Forsman la acompañó a la embarcación. En la pasarela había un hombre de uniforme al que no había visto con anterioridad. Era joven, apenas cuatro o cinco años mayor que ella. Llevaba una gorra de plato y un jersey azul marino, tenía el pelo rubio y, con las piernas abiertas, sujetaba en la mano una pipa apagada.
Hanna dio un paso al frente por la pasarela. Cuando llegó a bordo, el desconocido la estaba esperando.
Se inclinó levemente, pero se arrepintió enseguida. ¿Por qué iba a hacerle una reverencia a uno de los marineros?
Oyó a su espalda unos pasos decididos. Era Forsman, que subía a bordo junto con el capitán.
—El oficial Lundmark —los presentó el capitán Svartman—. Ésta es nuestra cocinera, Hanna Renström. Trátala bien y puede que te prepare buenos platos durante el viaje.
Lundmark asintió con una sonrisa que desconcertó a Hanna. ¿Por qué la miraba con tanto interés?

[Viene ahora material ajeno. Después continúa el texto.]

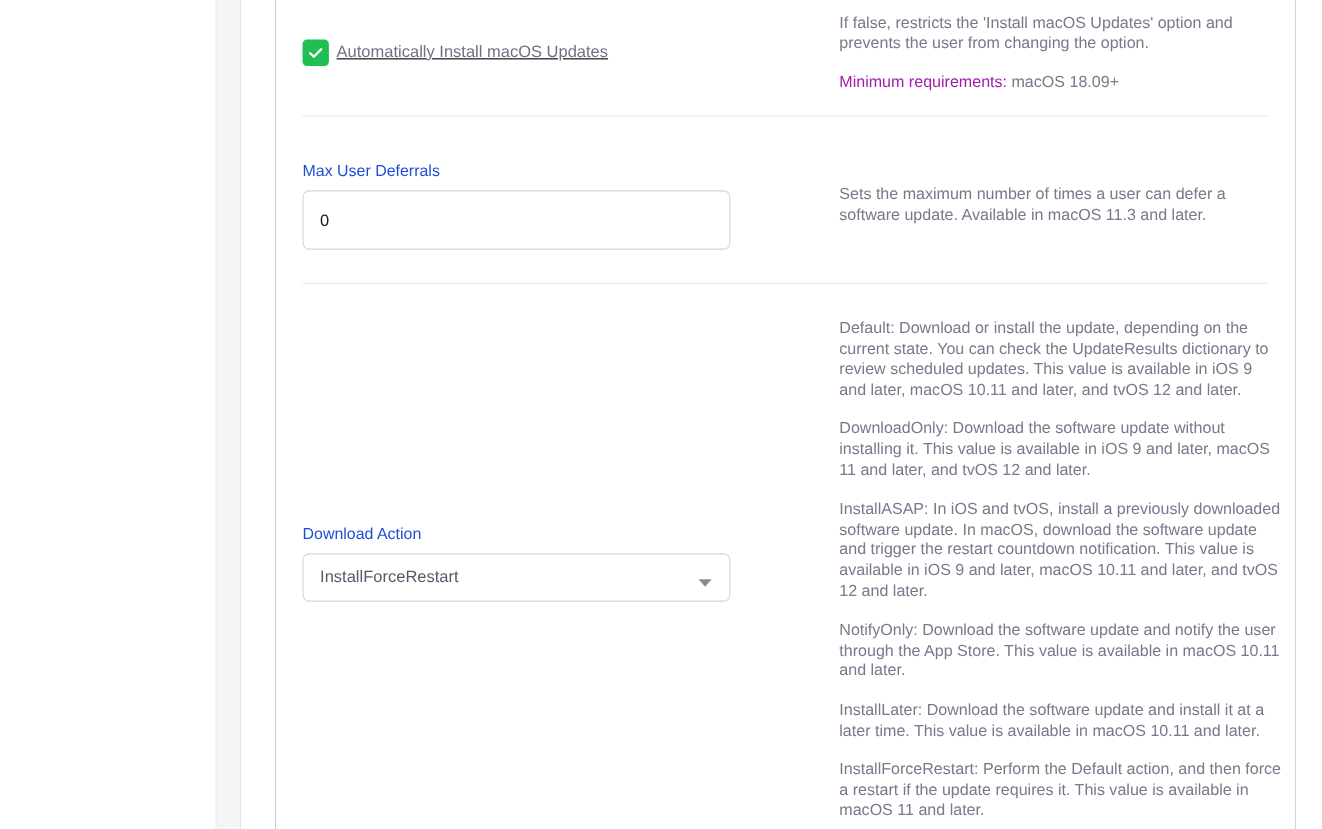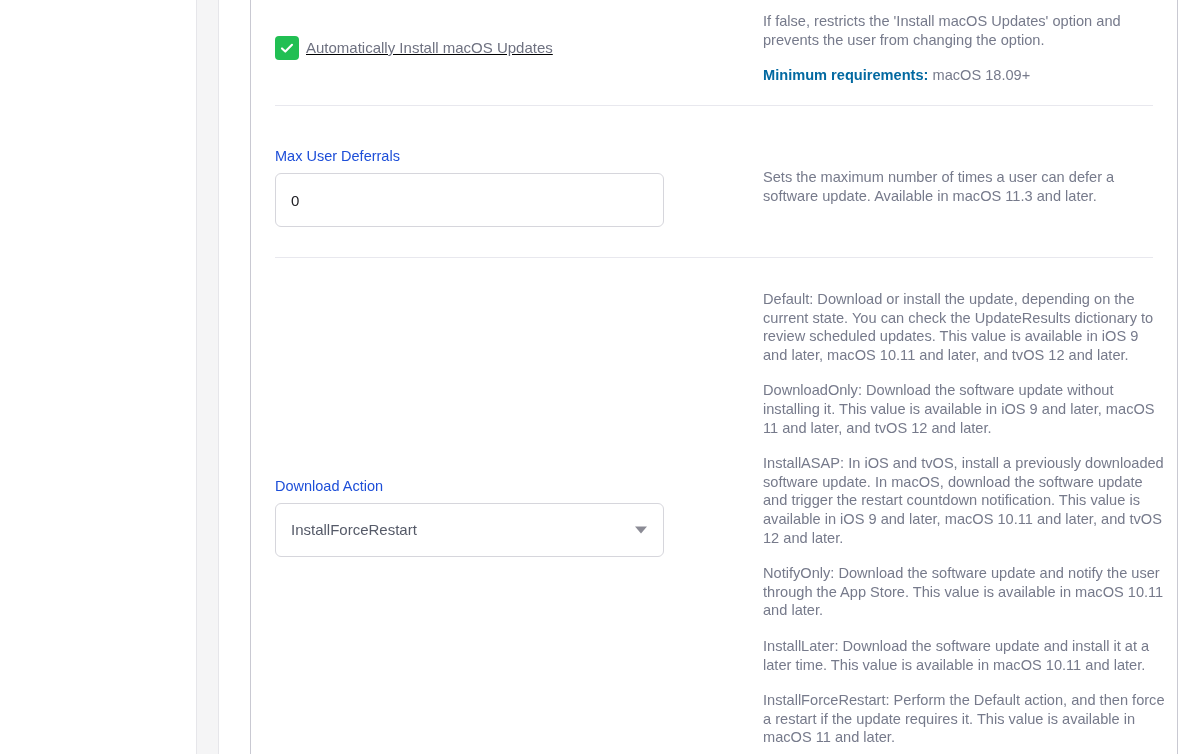--- a/index.html
+++ b/index.html
@@ -189,8 +189,8 @@
   }
   .help-text:last-child { margin-bottom: 0; }
   .help-strong {
-    font-weight: bold;
-    color: #0369a1;
+    font-weight: normal;
+    color: #a21caf;
     text-align: center;
   }
 </style>

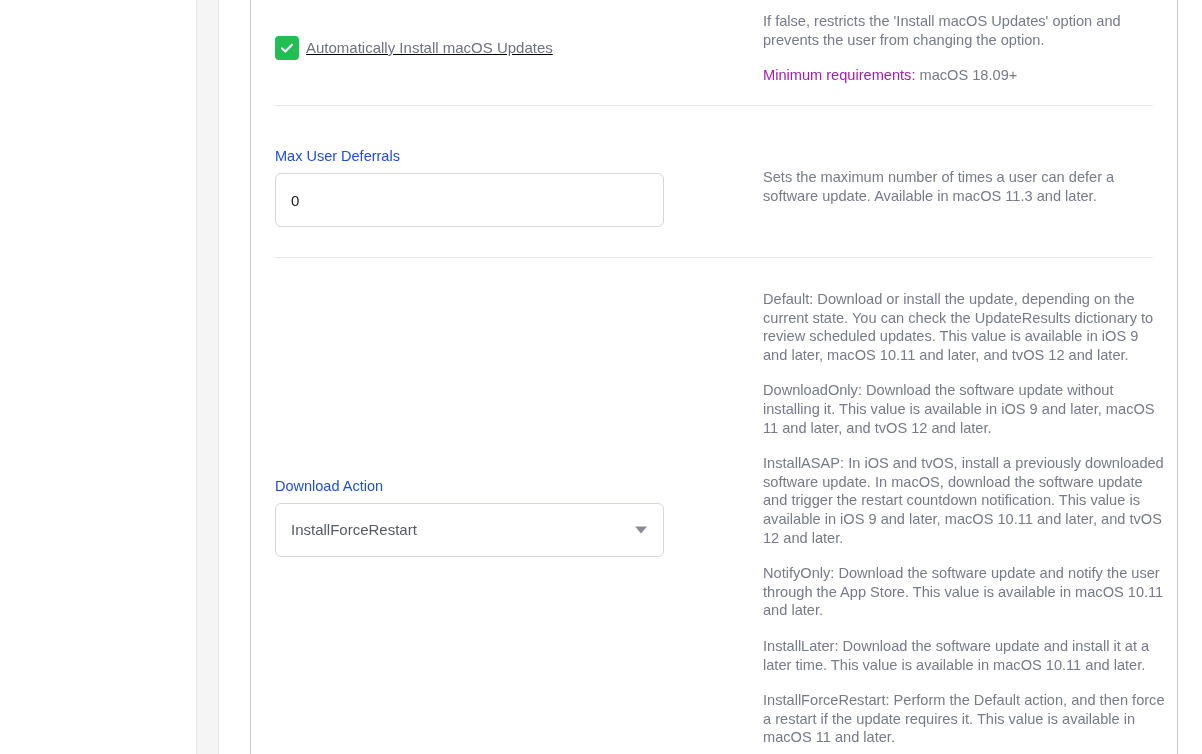--- a/index.html
+++ b/index.html
@@ -154,7 +154,7 @@
   }
   .select-box {
     width: 389px;
-    height: 54px;
+    height: 44px;
     border: 1px solid #d6d6dc;
     border-radius: 6px;
     background: #ffffff;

En cualquier caso, ahora sabía quién era. El tercer marinero al que estaban esperando acababa de subir a bordo.
Aquel día de abril soplaba una brisa suave sobre el puerto de Sundsvall. Hanna cerró los ojos y escuchó el murmullo del viento y de las olas. «El bosque», se dijo. «Las olas emiten el mismo sonido que cuando el viento silbaba en el valle. Ya soplara frío o caliente».
De repente, sintió añoranza de Elin y de sus hermanos, pero no había vuelta atrás, no había nada más que aquella embarcación cargada de maderos aromáticos recién cortados, rumbo a Australia.
—Lars Johan Jakob Antonius Lundmark —anunció de pronto una voz a su lado. Era el tercer oficial, que se había rezagado mientras el capitán y Forsman se dirigían al camarote de Svartman—. Lars por mi padre —prosiguió el marinero—. Johan por mi abuelo, Jakob por un hermano mayor que murió, Antonius por el médico que le curó a mi padre la septicemia. Ahora ya sabes quién soy, ¿no?
—Yo me llamo Hanna —respondió—. Sólo tengo un nombre, pero para mí siempre ha sido más que suficiente.
Dicho esto, se dio media vuelta y se marchó a su camarote. Salvo el capitán Svartman, ella era la única que no compartía camarote. Se sentó en el catre con el libro de salmos en las manos. Cuando abrió la portada, halló dos relucientes billetes de una corona.
Volvió a cubierta. El oficial había desaparecido. Hanna se quedó junto a la borda hasta que Forsman salió del camarote del capitán.